Extracted data:
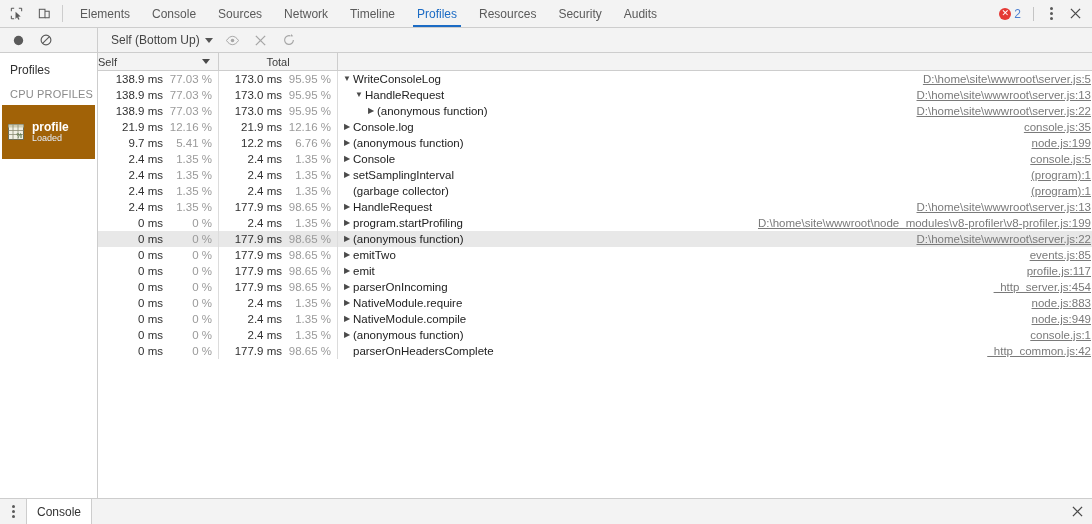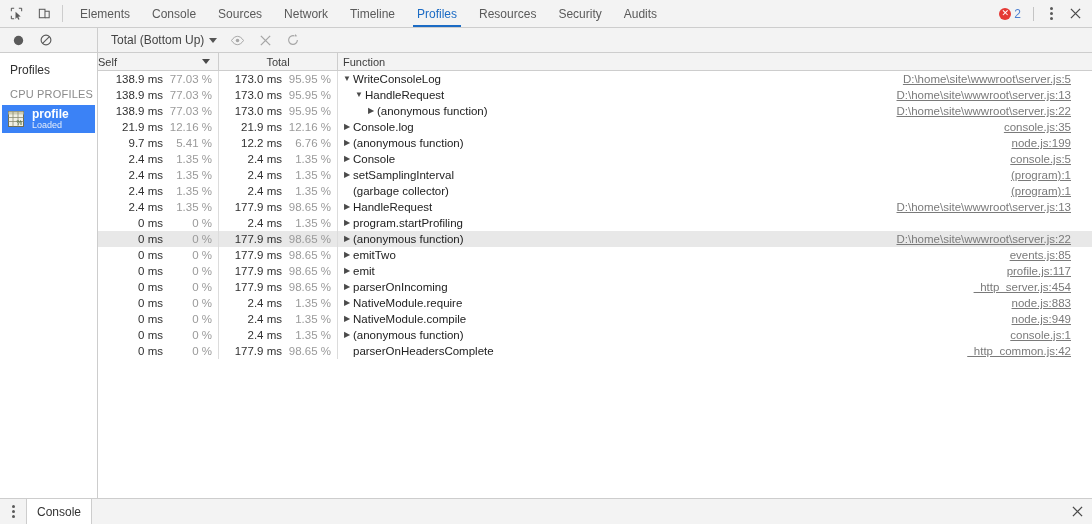"Total (Bottom Up)" span { text: Total -> Self }
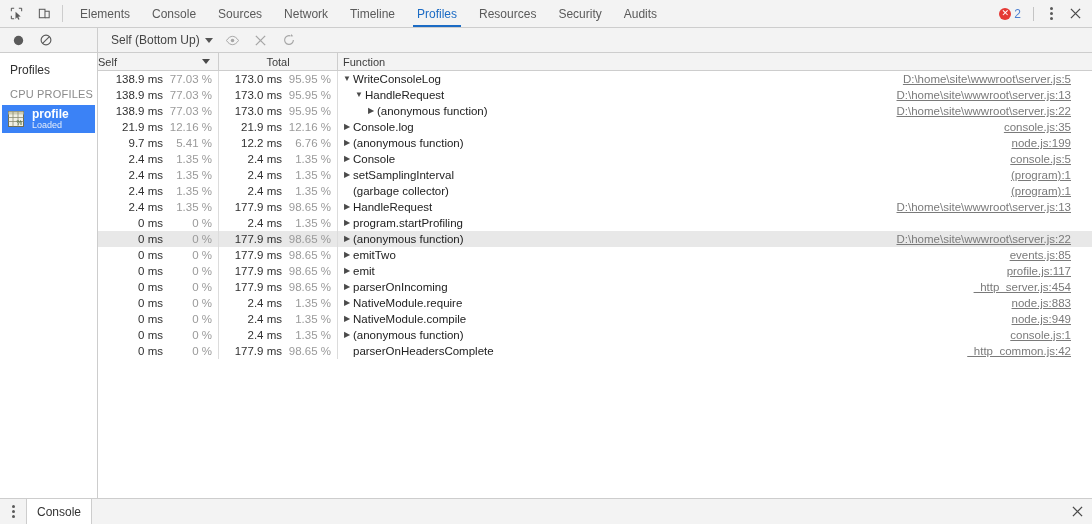"Function" div.th { html: <div> <span>Function</span> </div> -> none }
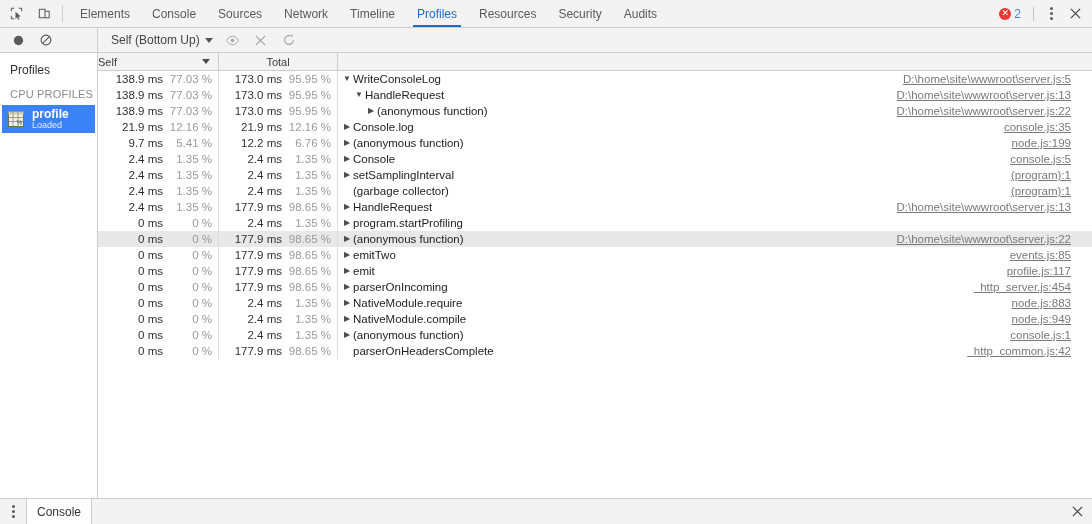"D:\home\site\wwwroot\server.js:5" .furl { padding-right: 21px -> 1px }
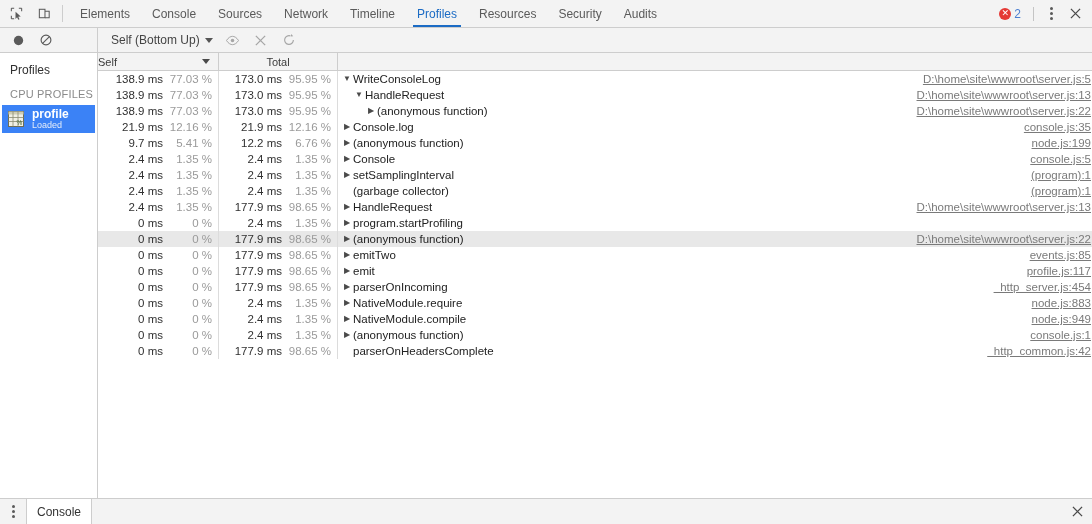"profile" .sb-item { background: #3b82f6 -> #a16207; padding: 3px 4px -> 16px 4px }
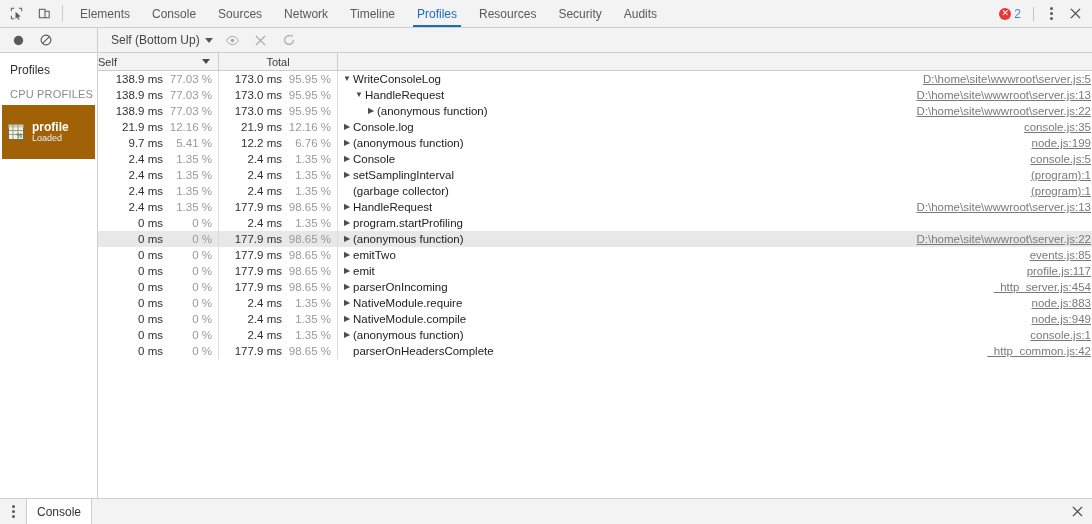"D:\home\site\wwwroot\node_modules\v8-pro" a.furl { html: none -> <a>D:\home\site\wwwroot\node_modules\v8-profiler\v8-profiler.js:199</a> }
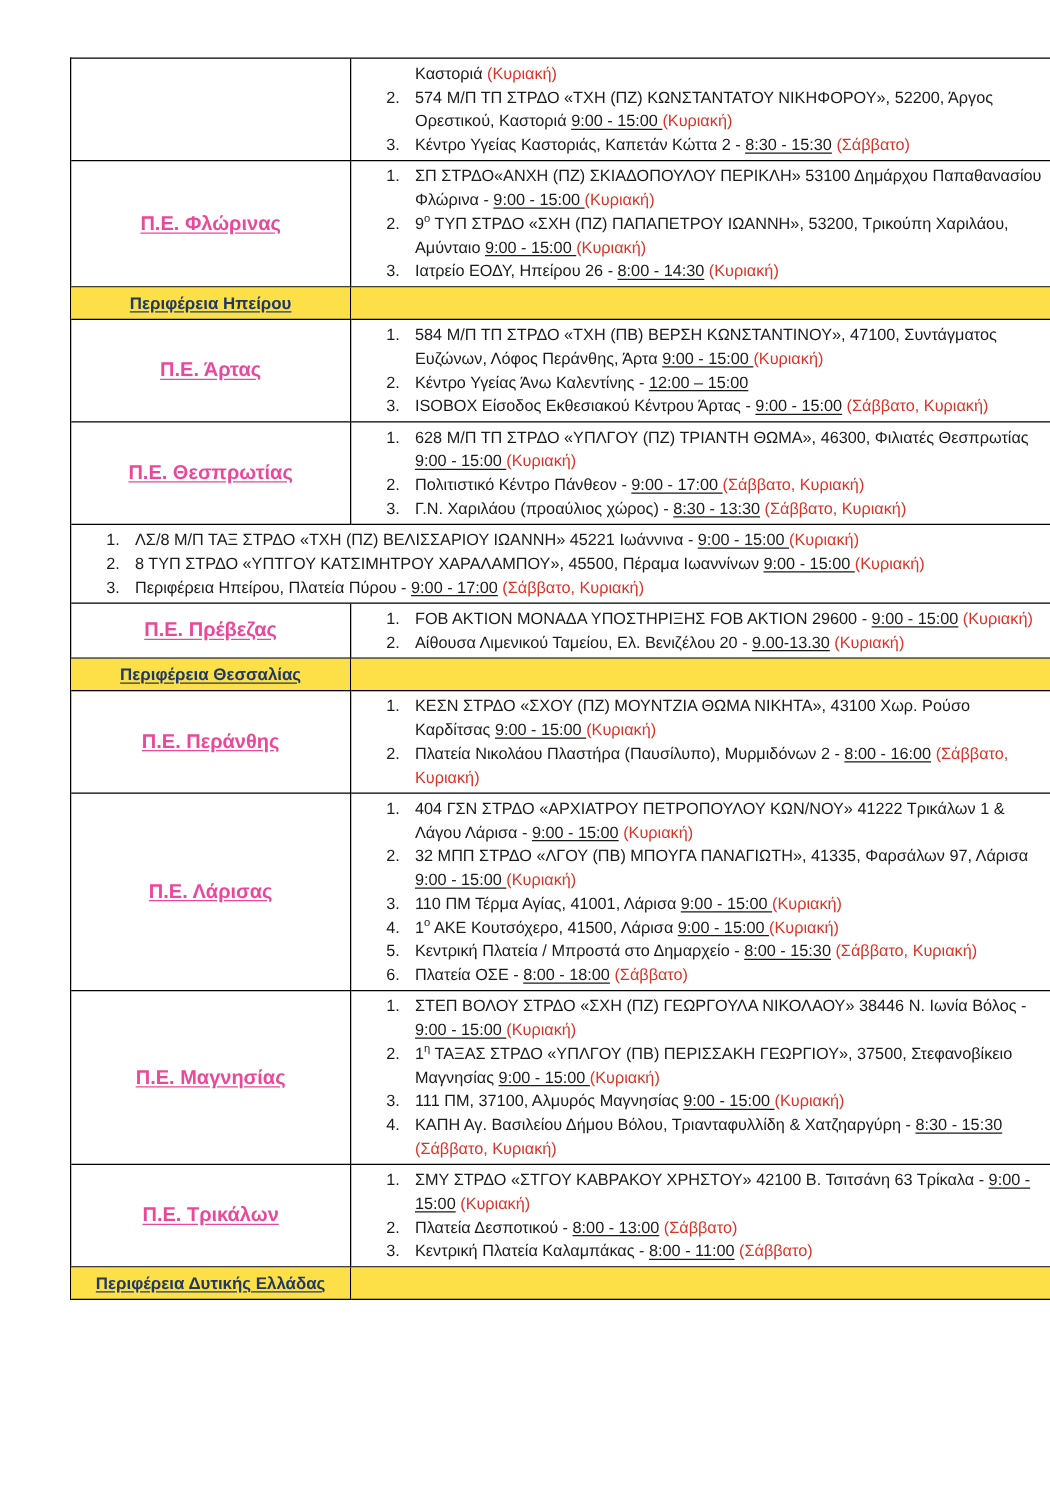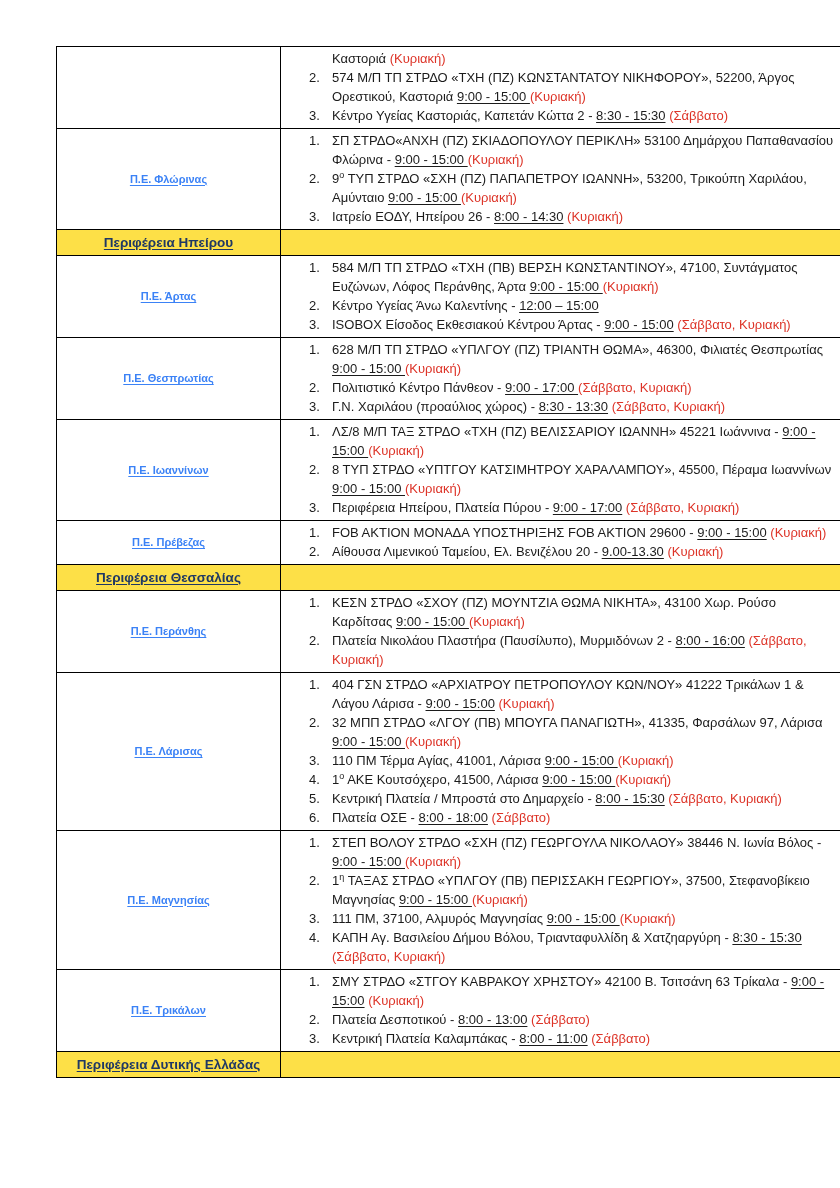"Π.Ε. Φλώρινας" .region-label { color: #3b82f6 -> #ec4899; font-size: 11px -> 16px }
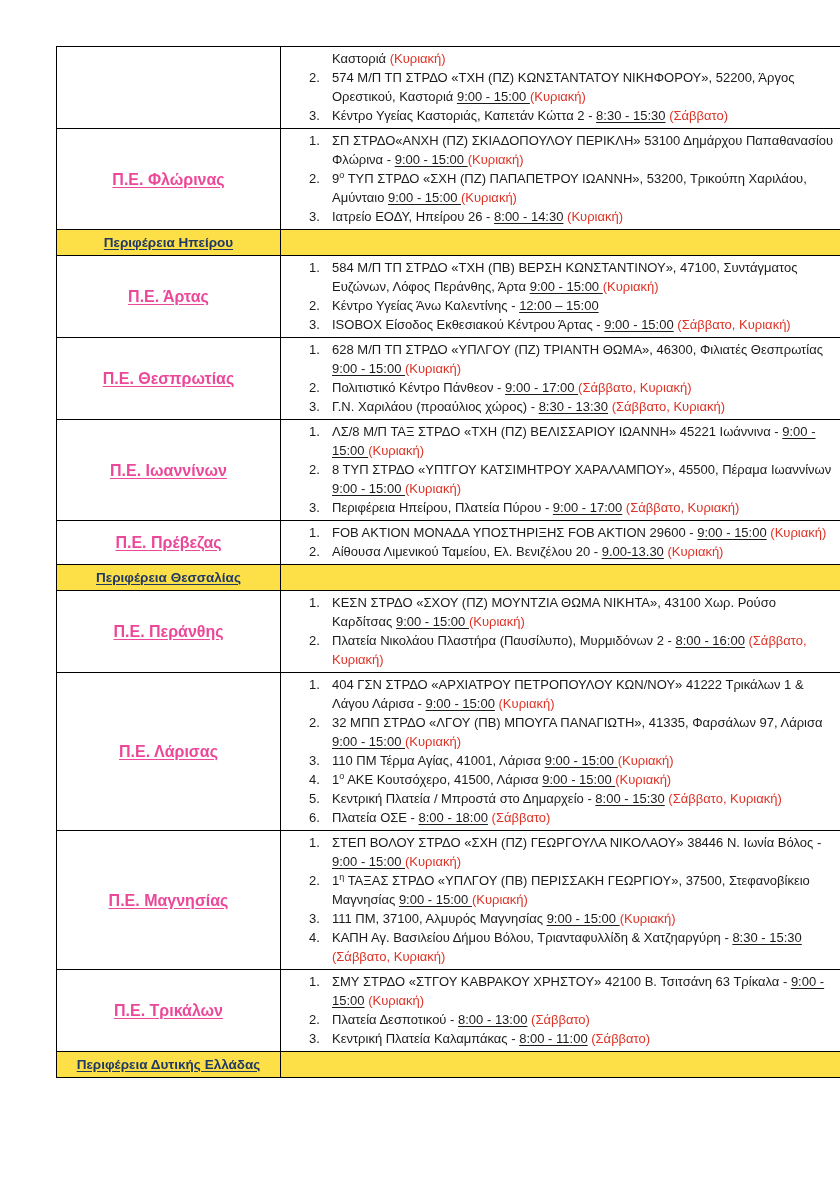"Π.Ε. Ιωαννίνων" div.cell { html: <div> <span>Π.Ε. Ιωαννίνων</span> </div> -> none }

Goal of the exercise:
The line containing "color: #3b82f6 ->" and all lines after it, through the last line of the records, should be returned exactly. Omit the pictures.

Response area:
"Π.Ε. Φλώρινας" .region-label { color: #3b82f6 -> #ec4899; font-size: 11px -> 16px }
"Π.Ε. Ιωαννίνων" div.cell { html: <div> <span>Π.Ε. Ιωαννίνων</span> </div> -> none }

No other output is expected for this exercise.